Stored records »
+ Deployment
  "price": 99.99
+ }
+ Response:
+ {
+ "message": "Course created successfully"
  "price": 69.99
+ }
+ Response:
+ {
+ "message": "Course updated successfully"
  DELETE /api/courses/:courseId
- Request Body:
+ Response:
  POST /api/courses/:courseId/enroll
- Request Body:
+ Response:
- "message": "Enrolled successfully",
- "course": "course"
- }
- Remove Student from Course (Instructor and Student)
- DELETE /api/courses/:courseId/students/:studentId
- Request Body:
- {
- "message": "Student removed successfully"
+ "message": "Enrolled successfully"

--

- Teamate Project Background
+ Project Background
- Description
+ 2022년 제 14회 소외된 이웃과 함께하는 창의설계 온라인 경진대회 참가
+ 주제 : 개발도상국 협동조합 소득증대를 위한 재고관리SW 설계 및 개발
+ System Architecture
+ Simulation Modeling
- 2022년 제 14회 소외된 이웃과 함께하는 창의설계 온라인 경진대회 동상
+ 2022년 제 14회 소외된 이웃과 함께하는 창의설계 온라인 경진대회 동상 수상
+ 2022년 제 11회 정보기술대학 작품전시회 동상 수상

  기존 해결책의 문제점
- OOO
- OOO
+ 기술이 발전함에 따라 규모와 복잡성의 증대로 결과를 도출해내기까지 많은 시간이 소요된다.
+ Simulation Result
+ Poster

WHAT YOU NEED TO DO » Show all lines from the data that contain "Simulation".

SOLUTION »
+ Simulation Modeling
+ Simulation Result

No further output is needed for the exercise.